Oder lines of text inside thousand files

Recommended Posts

myspacee

Hello,
for job i download more than 1000 files with few lines of text inside. Simplify content with this example :

______________________________ file_ordered_in_right_way.txt
Steve loves Apple
My dad is not an Avocado, but a lawyer
What do you call a sad strawberry? A blueberry
Gorilla loves Banana
1000 Blackberry phones
Orange Family - Dutch Passion

I extract some word and use them as reference to order all other files :

___ reference wordlist
Apple
Avocado
Strawberry
Banana
Blackberry
Orange

Now i want to open all files, one by one, and order them using my reference wordlistl. Post some messed example files:
 

______________________________ messed_file1.txt
Gorilla loves Banana    1.568
Steve loves Apple
My dad is not an Avocado, but a lawyer
What do you call a sad strawberry? A blueberry
Orange Family - Dutch Passion
1000 Blackberry phones

______________________________ messed_file2.txt
What do you call a sad strawberry? A blueberry
1000 Blackberry phones
Steve loves Apple
Gorilla loves Banana    2.000
Orange Family - Dutch Passion
My dad is not an Avocado, but a lawyer

______________________________ messed_file3.txt
Gorilla loves Banana    9.853
Steve loves Apple
Orange Family - Dutch Passion
What do you call a sad strawberry? A blueberry
1000 Blackberry phones
My dad is not an Avocado, but a lawyer

How order messed content files, using reference wordlist ?

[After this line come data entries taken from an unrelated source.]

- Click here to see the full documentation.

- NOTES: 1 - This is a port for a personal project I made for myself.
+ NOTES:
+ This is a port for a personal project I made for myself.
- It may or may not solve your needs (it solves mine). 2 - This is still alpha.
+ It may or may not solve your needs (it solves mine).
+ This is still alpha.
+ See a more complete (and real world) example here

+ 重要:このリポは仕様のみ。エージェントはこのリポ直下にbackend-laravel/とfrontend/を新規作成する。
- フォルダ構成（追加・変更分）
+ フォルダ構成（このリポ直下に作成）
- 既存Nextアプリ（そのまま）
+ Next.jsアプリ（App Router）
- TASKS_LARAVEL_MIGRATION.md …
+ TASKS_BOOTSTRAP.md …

In DOS i can do this using redirect:

findstr "Apple" "messed_file1.txt" > "ordered_file1.txt"
findstr "Avocado" "messed_file1.txt" >> "ordered_file1.txt"
findstr "Strawberry" "messed_file1.txt" >> "ordered_file1.txt"
findstr "Banana" "messed_file1.txt" >> "ordered_file1.txt"
findstr "Blackberry" "messed_file1.txt" >> "ordered_file1.txt"
findstr "Orange" "messed_file1.txt" >> "ordered_file1.txt"

I've already done a command line Autoit script that allow me to open these big amount of files and do classics thing with text: textreplace, delete, removeHTML, etc.

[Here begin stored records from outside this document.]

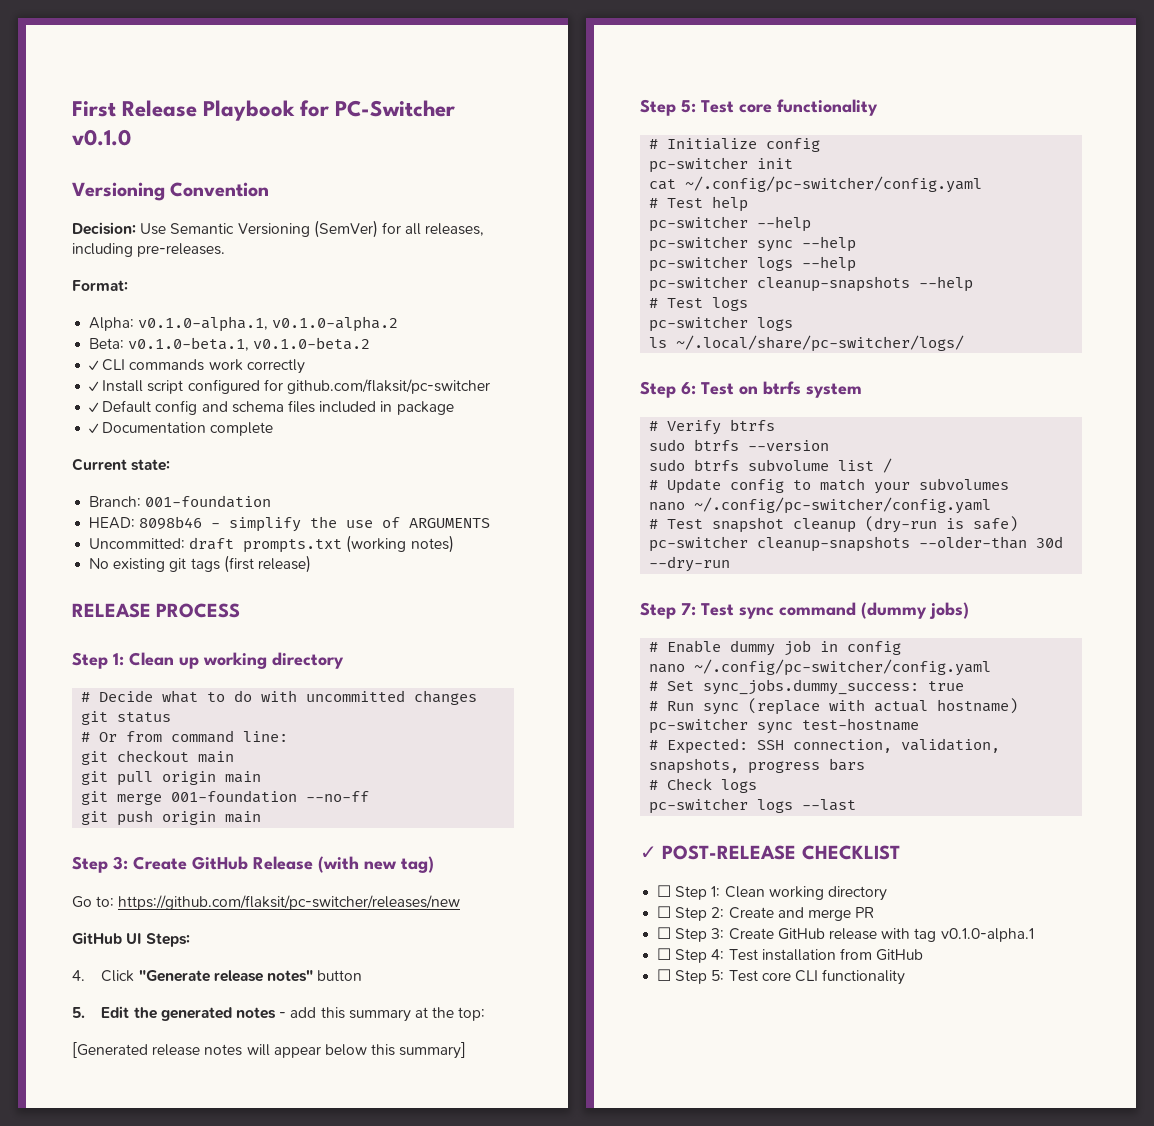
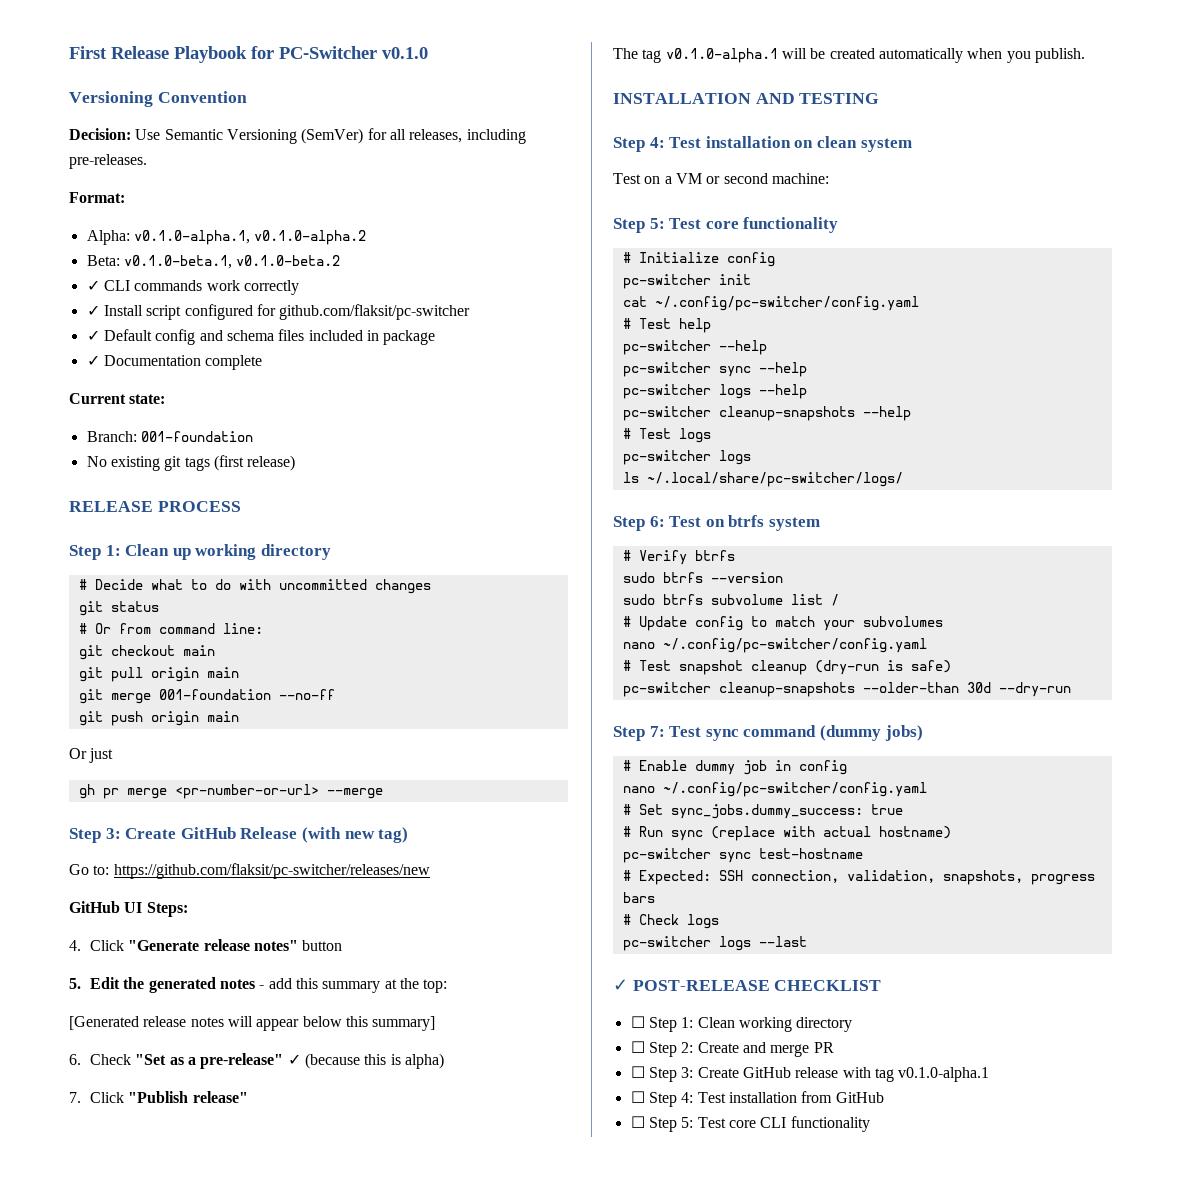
- HEAD: 8098b46 - simplify the use of ARGUMENTS
- Uncommitted: draft prompts.txt (working notes)
+ Or just
+ gh pr merge <pr-number-or-url> --merge
+ 6. Check "Set as a pre-release" ✓ (because this is alpha)
+ 7. Click "Publish release"
+ The tag v0.1.0-alpha.1 will be created automatically when you publish.
+ INSTALLATION AND TESTING
+ Step 4: Test installation on clean system
+ Test on a VM or second machine:

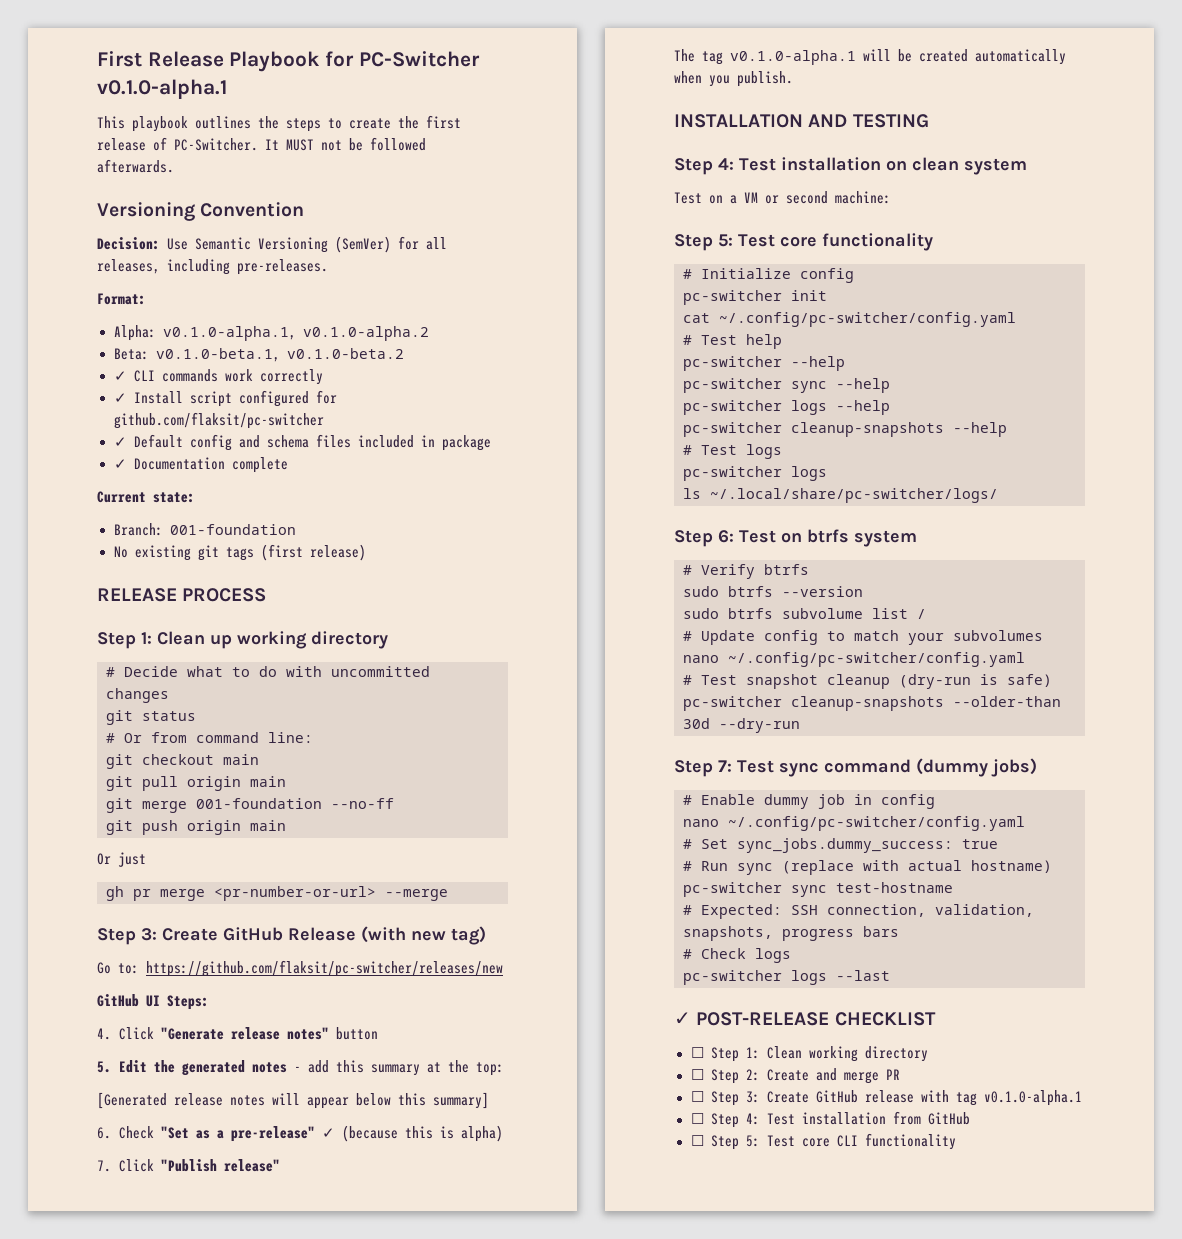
- First Release Playbook for PC-Switcher v0.1.0
+ First Release Playbook for PC-Switcher v0.1.0-alpha.1
+ This playbook outlines the steps to create the first release of PC-Switcher. It MUST not be followed afterwards.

I wish i can add a sort function to my little text swiss knife.

Thank you for any help,
m.

Share this post


Link to post
Share on other sites
SlackerAl

Read file into a 2D array, in the second column assign an ID based on your keyword, e.g. Apple = 1 , avo = 2, straw = 3 etc... sort the array on that value.  You'll find it faster to read the whole file to an array first rather than reading line by line (if files are large).


Problem solving step 1: Write a simple, self-contained, running, replicator of your problem.

Share this post


Link to post
Share on other sites
myspacee

Hello,
file content are about 20/30 lines.

I like Slacker idea but i've no idea to how write the code. I imagine to create 2 array. One for my reference list,
other with file content. But how to compare (or assign) the right value to a string/array-element.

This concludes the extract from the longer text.